Bangkok - XINHUA
Thai Premier Gen Prayuth Chan-ocha is scheduled to join leaders of other Mekong Subregion states for talks with Japan in Naypyidaw, the Myanmar capital, next week.
The top leaders of Myanmar, Laos, Cambodia, Vietnam and Thailand will discuss with Japanese Premier Shinzo Abe about varied development projects for the respective Mekong Subregion countries during the 25th ASEAN Summit in Naypyidaw, scheduled from the upcoming Sunday until next Thursday, said officials of the Thai Prime Minister's Office on Friday.
Gen Prayuth will join ranks with Myanmar President Thein Sein, Lao Premier Thongsing Thammavong, Cambodian Preimer Hun Sen and Vietnamese Prime Minister Nguyen Tan Dung in the so-called Mekong- Japan Summit, the sixth of its kind since 2008.
The talk will focus on the sustained infrastructural and logistical development schemes for which Japan has offered to provide financial and technical support in favor of the Mekong Subregion states, namely Myanmar, Laos, Cambodia, Vietnam and Thailand, according to the Thai government officials.
Besides, it will involve Japan's sustained support for the subregion's human resources development and environmental preservation as well as international trade and investment promotion plans, they said.
In particular, Japanese industrial entrepreneurs will be encouraged to use Thailand as a regional manufacturing base from where they may expand their ventures into neighboring countries on sustainable basis.
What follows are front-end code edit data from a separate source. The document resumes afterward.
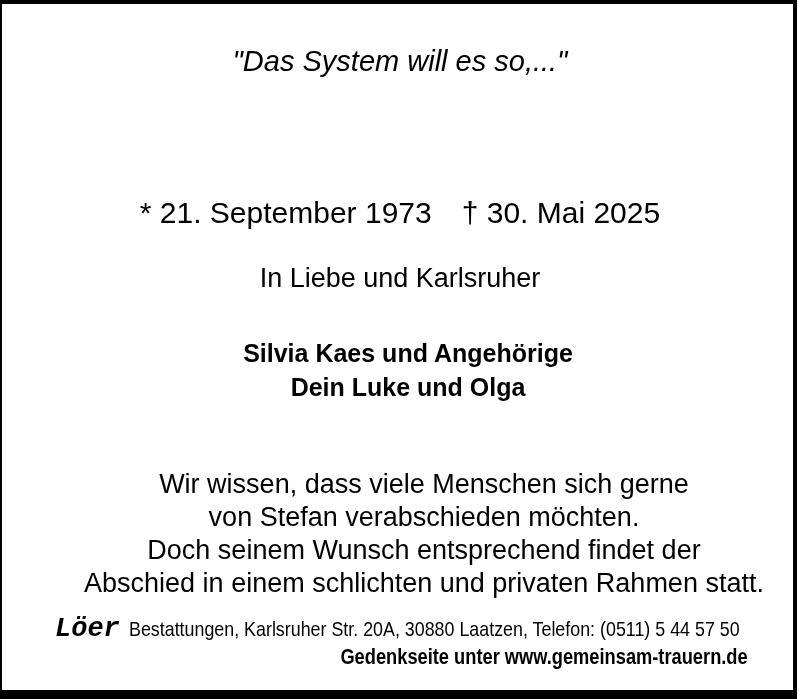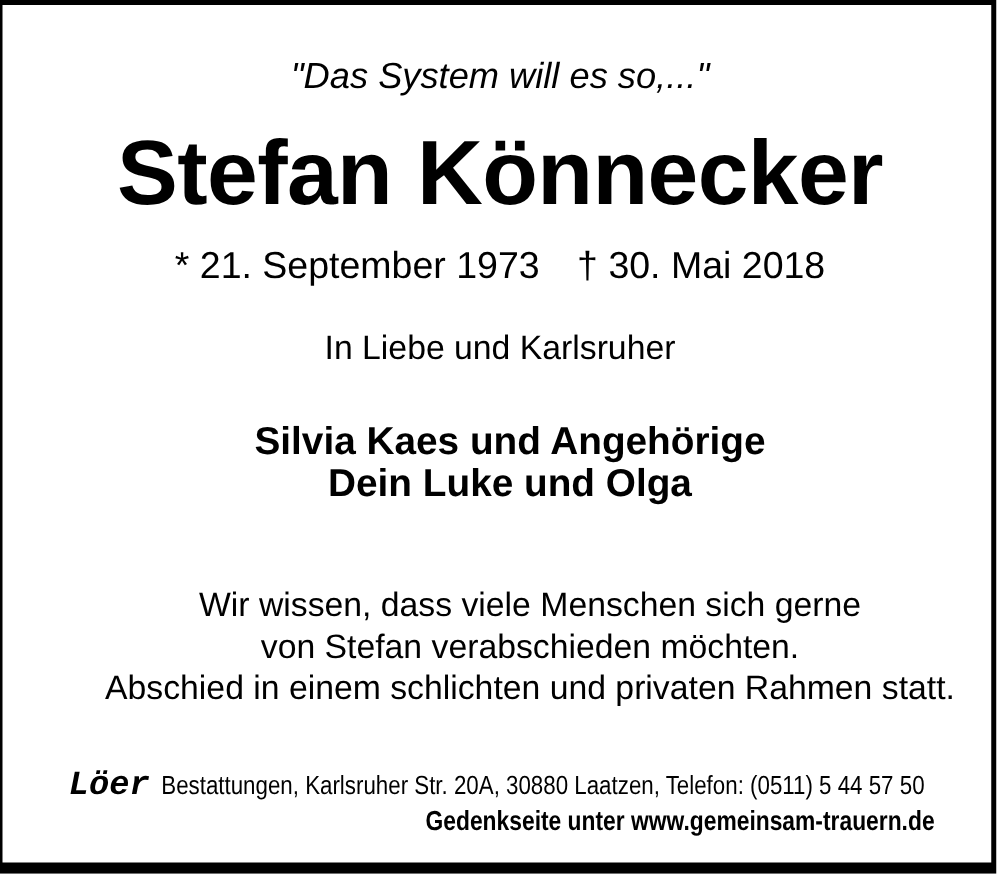"Stefan Könnecker" div.centered-block { html: <div>Stefan Könnecker</div> -> none }
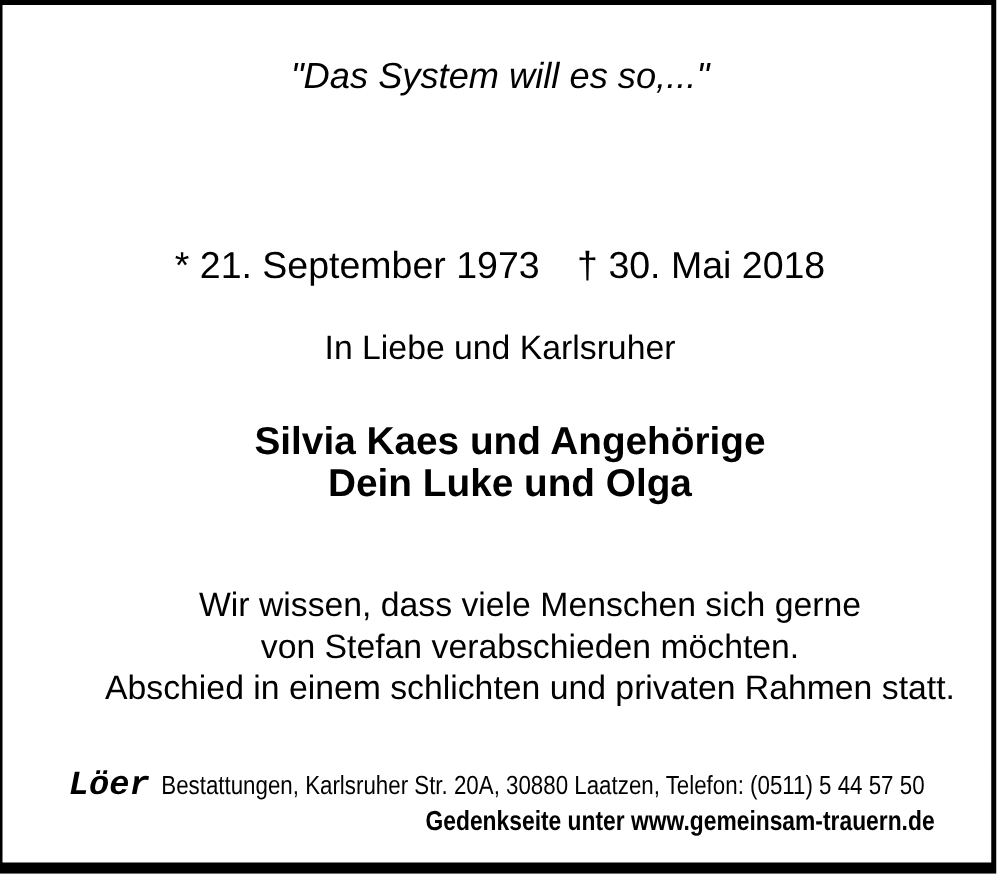"† 30. Mai 2018" span.death { text: 2018 -> 2025 }
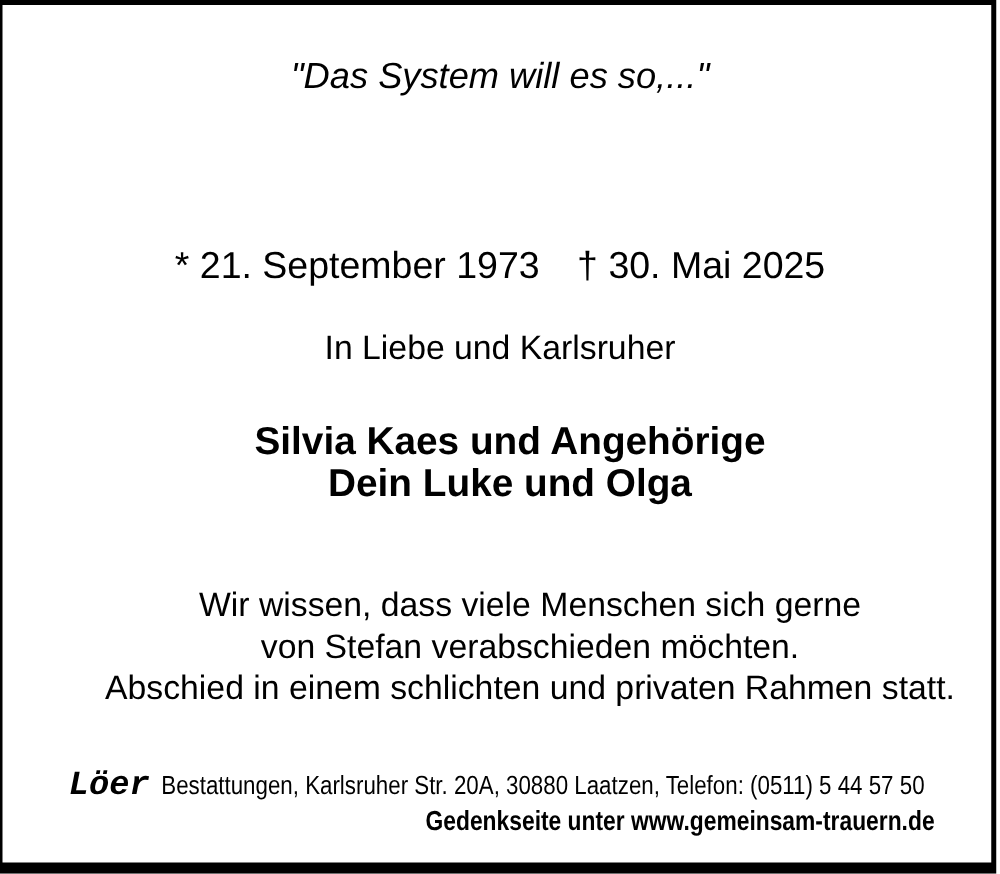"Silvia Kaes und Angehörige" .mourners { font-size: 31px -> 25px }
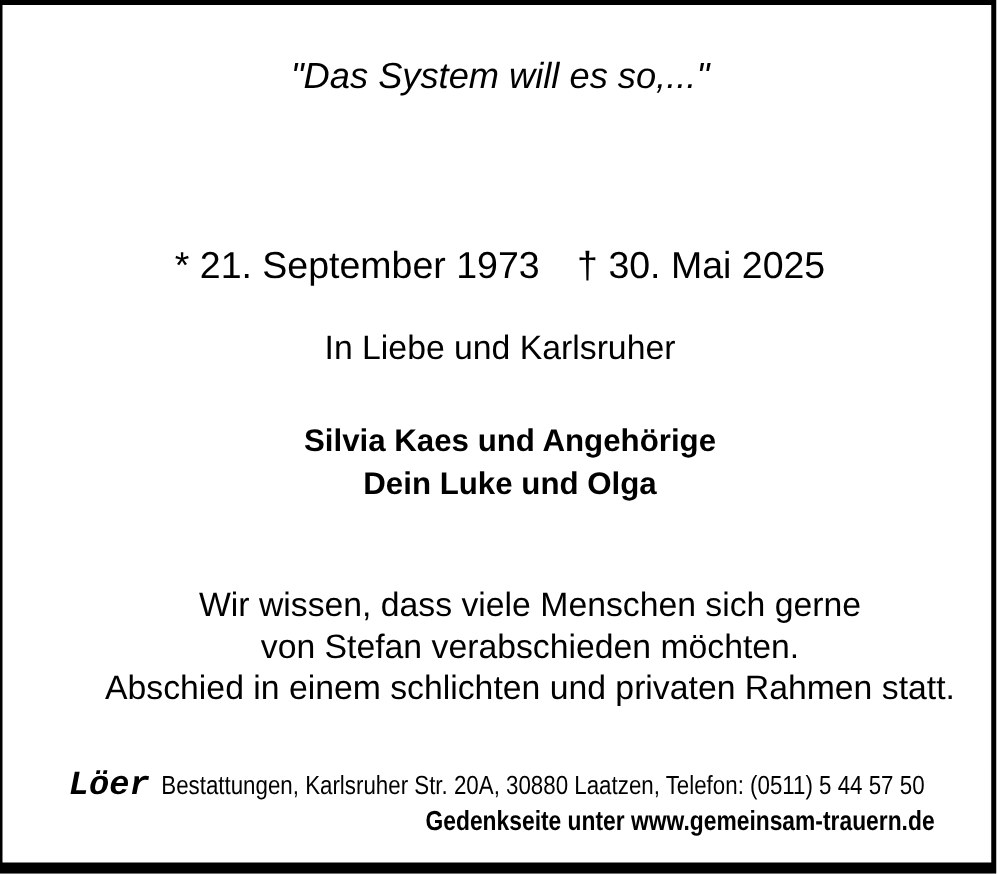"Doch seinem Wunsch entsprechend findet" div { html: none -> <div>Doch seinem Wunsch entsprechend findet der</div> }
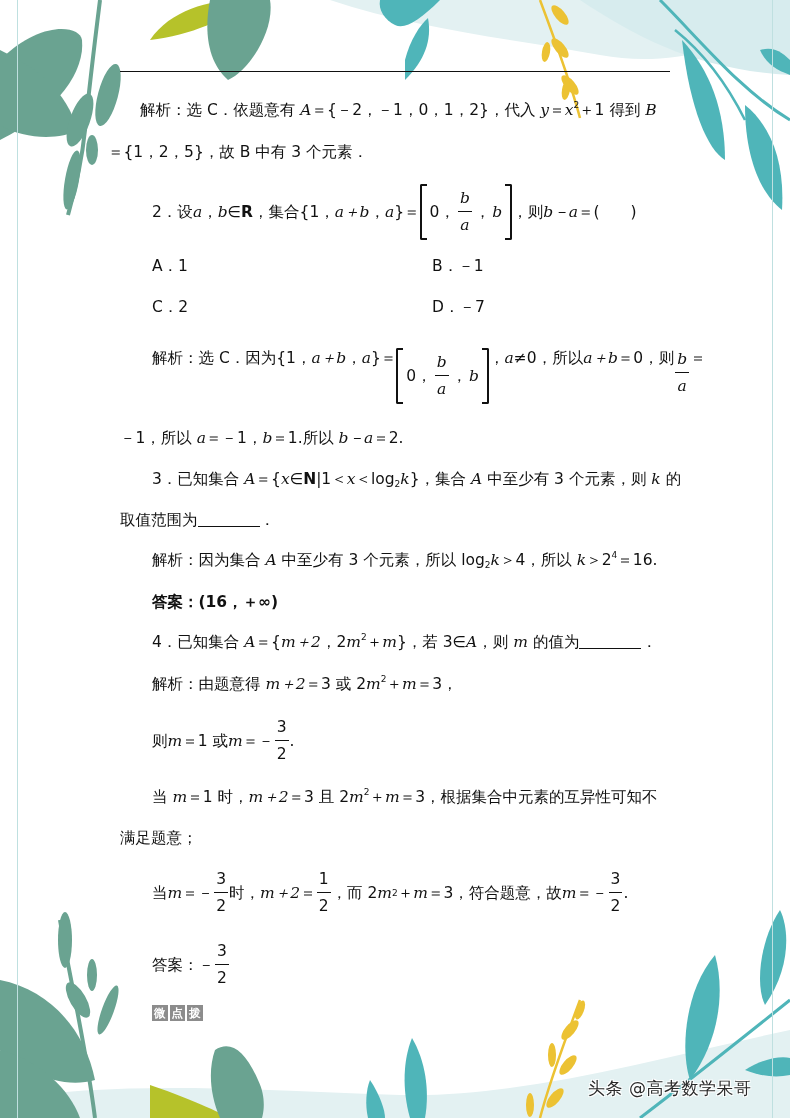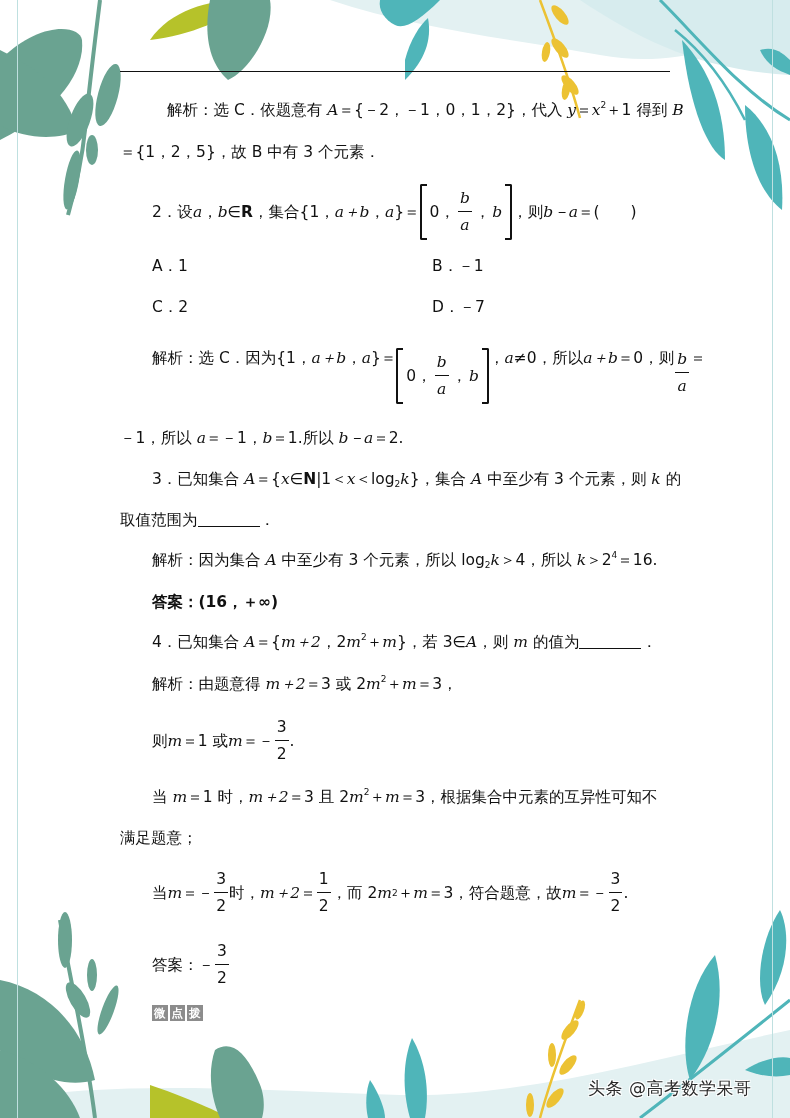"解析：选 C．依题意有 A＝{－2，－1，0，1，2}，代入 y＝x2＋1 得到" div.line { left: 167px -> 140px }
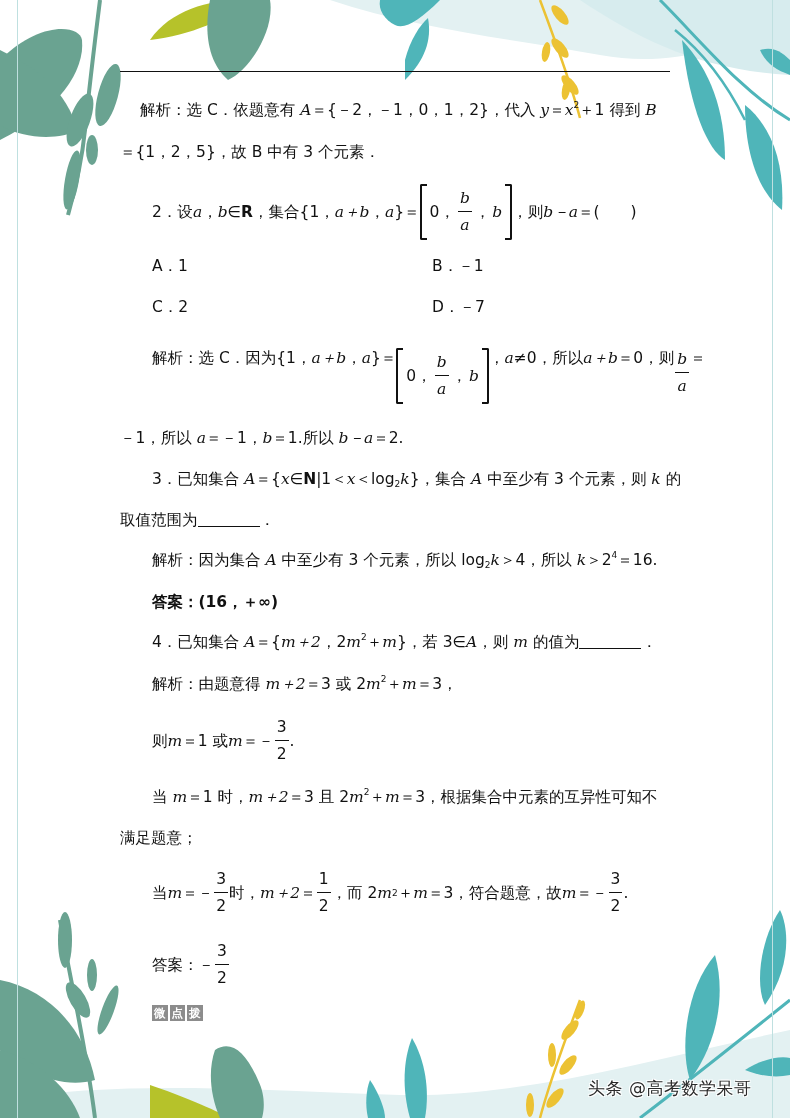"＝{1，2，5}，故 B 中有 3 个元素．" div.line { left: 120px -> 108px }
The planned setting up of "special economic zones" along shared borders of the Mekong Subregion countries as well as international cooperation in the management of natural disasters and strengthening of the agricultural sector will also be discussed.
The approaching Mekong-Japan Summit in the Myanmar capital will apparently coincide with Thailand's declared plans to build and expand rail and logistics systems including those which will link this country with neighboring states such as Myanmar, Laos and Cambodia.
China also plans to build a high-speed rail system from the southern province of Yunnan to Thailand's northeastern region via northern Laos while dual-tracked rail and motorway projects will be built to connect Bangkok with major Thai provinces and the neighboring states.
The Thai capital is planned to become a regional hub for logistics, aviation and medical services as the 10-state ASEAN bloc is becoming the so-called ASEAN Economic Community next year.
Besides, Thailand, Myanmar and Japan plan to revive the delayed Dawei special economic zone in which an industrial estate, deep- sea port and power plants will be built with a road and railway linking southern Myanmar with western Thailand.
China's Asia Infrastructure Investment Bank and Japan's Asia Development Bank look to provide financial support for those Mekong Subregion development projects.